* Brief *
Word for word, reproduce the data that follows.

* Records for processing *
# # # # #
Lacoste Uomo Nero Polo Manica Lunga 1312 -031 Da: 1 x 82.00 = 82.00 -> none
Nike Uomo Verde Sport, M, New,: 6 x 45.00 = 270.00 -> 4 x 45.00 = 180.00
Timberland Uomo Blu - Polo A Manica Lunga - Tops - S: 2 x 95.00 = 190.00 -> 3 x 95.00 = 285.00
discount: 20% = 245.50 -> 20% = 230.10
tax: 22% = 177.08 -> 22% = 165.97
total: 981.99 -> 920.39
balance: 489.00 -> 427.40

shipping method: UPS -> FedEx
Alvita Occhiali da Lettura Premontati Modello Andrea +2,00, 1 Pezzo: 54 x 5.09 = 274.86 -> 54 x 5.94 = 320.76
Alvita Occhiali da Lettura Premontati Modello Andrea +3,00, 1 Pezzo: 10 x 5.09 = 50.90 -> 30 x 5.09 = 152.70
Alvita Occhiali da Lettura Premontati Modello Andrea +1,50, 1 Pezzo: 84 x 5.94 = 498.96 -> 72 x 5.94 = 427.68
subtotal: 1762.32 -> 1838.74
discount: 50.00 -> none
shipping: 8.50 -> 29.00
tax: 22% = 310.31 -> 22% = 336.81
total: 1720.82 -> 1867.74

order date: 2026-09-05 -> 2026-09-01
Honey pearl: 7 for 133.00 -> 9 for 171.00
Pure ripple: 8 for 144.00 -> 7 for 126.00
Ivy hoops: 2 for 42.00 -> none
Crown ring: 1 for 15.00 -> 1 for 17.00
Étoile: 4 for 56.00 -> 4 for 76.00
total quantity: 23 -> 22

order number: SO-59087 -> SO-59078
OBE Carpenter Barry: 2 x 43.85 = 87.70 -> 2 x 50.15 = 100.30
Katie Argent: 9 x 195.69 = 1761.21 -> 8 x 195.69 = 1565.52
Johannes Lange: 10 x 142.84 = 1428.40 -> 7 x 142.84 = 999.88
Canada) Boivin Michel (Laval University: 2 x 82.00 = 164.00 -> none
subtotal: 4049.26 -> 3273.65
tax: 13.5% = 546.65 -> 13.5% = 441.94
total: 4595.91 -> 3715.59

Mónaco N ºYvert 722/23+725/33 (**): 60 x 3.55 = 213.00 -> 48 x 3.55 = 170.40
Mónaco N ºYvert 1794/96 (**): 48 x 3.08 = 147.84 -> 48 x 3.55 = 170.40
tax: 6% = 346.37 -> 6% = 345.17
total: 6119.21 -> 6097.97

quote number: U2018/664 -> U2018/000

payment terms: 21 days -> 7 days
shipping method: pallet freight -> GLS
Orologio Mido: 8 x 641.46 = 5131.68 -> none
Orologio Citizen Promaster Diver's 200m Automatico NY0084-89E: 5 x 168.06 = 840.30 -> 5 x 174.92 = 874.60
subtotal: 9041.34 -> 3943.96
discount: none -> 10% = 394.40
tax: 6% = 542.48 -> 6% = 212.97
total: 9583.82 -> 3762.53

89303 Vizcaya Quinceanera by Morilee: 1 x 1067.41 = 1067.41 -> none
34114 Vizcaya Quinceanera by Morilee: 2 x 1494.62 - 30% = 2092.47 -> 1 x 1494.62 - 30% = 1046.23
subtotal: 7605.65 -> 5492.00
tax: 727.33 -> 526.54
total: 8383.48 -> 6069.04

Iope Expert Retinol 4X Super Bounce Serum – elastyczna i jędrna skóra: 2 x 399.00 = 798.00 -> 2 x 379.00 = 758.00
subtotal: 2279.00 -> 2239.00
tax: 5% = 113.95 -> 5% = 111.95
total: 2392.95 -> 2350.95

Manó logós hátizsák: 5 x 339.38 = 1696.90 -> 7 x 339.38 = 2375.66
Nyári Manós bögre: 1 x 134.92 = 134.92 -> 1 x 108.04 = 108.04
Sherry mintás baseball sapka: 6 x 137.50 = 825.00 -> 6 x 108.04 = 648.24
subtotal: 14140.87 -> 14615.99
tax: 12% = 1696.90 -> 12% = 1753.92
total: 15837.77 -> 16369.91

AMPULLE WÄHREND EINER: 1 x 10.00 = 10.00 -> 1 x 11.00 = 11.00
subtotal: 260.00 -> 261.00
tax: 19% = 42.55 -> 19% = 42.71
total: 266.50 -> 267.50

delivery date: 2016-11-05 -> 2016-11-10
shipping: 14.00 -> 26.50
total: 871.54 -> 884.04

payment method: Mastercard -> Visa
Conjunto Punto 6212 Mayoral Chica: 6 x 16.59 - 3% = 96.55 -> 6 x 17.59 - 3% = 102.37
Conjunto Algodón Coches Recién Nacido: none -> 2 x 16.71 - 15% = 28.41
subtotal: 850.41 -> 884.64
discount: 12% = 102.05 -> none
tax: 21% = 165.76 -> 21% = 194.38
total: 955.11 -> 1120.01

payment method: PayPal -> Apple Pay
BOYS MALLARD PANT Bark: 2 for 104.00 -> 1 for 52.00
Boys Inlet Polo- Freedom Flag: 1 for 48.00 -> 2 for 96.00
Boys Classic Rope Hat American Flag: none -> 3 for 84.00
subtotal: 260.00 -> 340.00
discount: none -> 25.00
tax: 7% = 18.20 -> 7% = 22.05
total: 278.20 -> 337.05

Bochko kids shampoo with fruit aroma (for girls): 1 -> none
# # # # #
* Answer for this exercise *
Lacoste Uomo Nero Polo Manica Lunga 1312 -031 Da: 1 x 82.00 = 82.00 -> none
Nike Uomo Verde Sport, M, New,: 6 x 45.00 = 270.00 -> 4 x 45.00 = 180.00
Timberland Uomo Blu - Polo A Manica Lunga - Tops - S: 2 x 95.00 = 190.00 -> 3 x 95.00 = 285.00
discount: 20% = 245.50 -> 20% = 230.10
tax: 22% = 177.08 -> 22% = 165.97
total: 981.99 -> 920.39
balance: 489.00 -> 427.40

shipping method: UPS -> FedEx
Alvita Occhiali da Lettura Premontati Modello Andrea +2,00, 1 Pezzo: 54 x 5.09 = 274.86 -> 54 x 5.94 = 320.76
Alvita Occhiali da Lettura Premontati Modello Andrea +3,00, 1 Pezzo: 10 x 5.09 = 50.90 -> 30 x 5.09 = 152.70
Alvita Occhiali da Lettura Premontati Modello Andrea +1,50, 1 Pezzo: 84 x 5.94 = 498.96 -> 72 x 5.94 = 427.68
subtotal: 1762.32 -> 1838.74
discount: 50.00 -> none
shipping: 8.50 -> 29.00
tax: 22% = 310.31 -> 22% = 336.81
total: 1720.82 -> 1867.74

order date: 2026-09-05 -> 2026-09-01
Honey pearl: 7 for 133.00 -> 9 for 171.00
Pure ripple: 8 for 144.00 -> 7 for 126.00
Ivy hoops: 2 for 42.00 -> none
Crown ring: 1 for 15.00 -> 1 for 17.00
Étoile: 4 for 56.00 -> 4 for 76.00
total quantity: 23 -> 22

order number: SO-59087 -> SO-59078
OBE Carpenter Barry: 2 x 43.85 = 87.70 -> 2 x 50.15 = 100.30
Katie Argent: 9 x 195.69 = 1761.21 -> 8 x 195.69 = 1565.52
Johannes Lange: 10 x 142.84 = 1428.40 -> 7 x 142.84 = 999.88
Canada) Boivin Michel (Laval University: 2 x 82.00 = 164.00 -> none
subtotal: 4049.26 -> 3273.65
tax: 13.5% = 546.65 -> 13.5% = 441.94
total: 4595.91 -> 3715.59

Mónaco N ºYvert 722/23+725/33 (**): 60 x 3.55 = 213.00 -> 48 x 3.55 = 170.40
Mónaco N ºYvert 1794/96 (**): 48 x 3.08 = 147.84 -> 48 x 3.55 = 170.40
tax: 6% = 346.37 -> 6% = 345.17
total: 6119.21 -> 6097.97

quote number: U2018/664 -> U2018/000

payment terms: 21 days -> 7 days
shipping method: pallet freight -> GLS
Orologio Mido: 8 x 641.46 = 5131.68 -> none
Orologio Citizen Promaster Diver's 200m Automatico NY0084-89E: 5 x 168.06 = 840.30 -> 5 x 174.92 = 874.60
subtotal: 9041.34 -> 3943.96
discount: none -> 10% = 394.40
tax: 6% = 542.48 -> 6% = 212.97
total: 9583.82 -> 3762.53

89303 Vizcaya Quinceanera by Morilee: 1 x 1067.41 = 1067.41 -> none
34114 Vizcaya Quinceanera by Morilee: 2 x 1494.62 - 30% = 2092.47 -> 1 x 1494.62 - 30% = 1046.23
subtotal: 7605.65 -> 5492.00
tax: 727.33 -> 526.54
total: 8383.48 -> 6069.04

Iope Expert Retinol 4X Super Bounce Serum – elastyczna i jędrna skóra: 2 x 399.00 = 798.00 -> 2 x 379.00 = 758.00
subtotal: 2279.00 -> 2239.00
tax: 5% = 113.95 -> 5% = 111.95
total: 2392.95 -> 2350.95

Manó logós hátizsák: 5 x 339.38 = 1696.90 -> 7 x 339.38 = 2375.66
Nyári Manós bögre: 1 x 134.92 = 134.92 -> 1 x 108.04 = 108.04
Sherry mintás baseball sapka: 6 x 137.50 = 825.00 -> 6 x 108.04 = 648.24
subtotal: 14140.87 -> 14615.99
tax: 12% = 1696.90 -> 12% = 1753.92
total: 15837.77 -> 16369.91

AMPULLE WÄHREND EINER: 1 x 10.00 = 10.00 -> 1 x 11.00 = 11.00
subtotal: 260.00 -> 261.00
tax: 19% = 42.55 -> 19% = 42.71
total: 266.50 -> 267.50

delivery date: 2016-11-05 -> 2016-11-10
shipping: 14.00 -> 26.50
total: 871.54 -> 884.04

payment method: Mastercard -> Visa
Conjunto Punto 6212 Mayoral Chica: 6 x 16.59 - 3% = 96.55 -> 6 x 17.59 - 3% = 102.37
Conjunto Algodón Coches Recién Nacido: none -> 2 x 16.71 - 15% = 28.41
subtotal: 850.41 -> 884.64
discount: 12% = 102.05 -> none
tax: 21% = 165.76 -> 21% = 194.38
total: 955.11 -> 1120.01

payment method: PayPal -> Apple Pay
BOYS MALLARD PANT Bark: 2 for 104.00 -> 1 for 52.00
Boys Inlet Polo- Freedom Flag: 1 for 48.00 -> 2 for 96.00
Boys Classic Rope Hat American Flag: none -> 3 for 84.00
subtotal: 260.00 -> 340.00
discount: none -> 25.00
tax: 7% = 18.20 -> 7% = 22.05
total: 278.20 -> 337.05

Bochko kids shampoo with fruit aroma (for girls): 1 -> none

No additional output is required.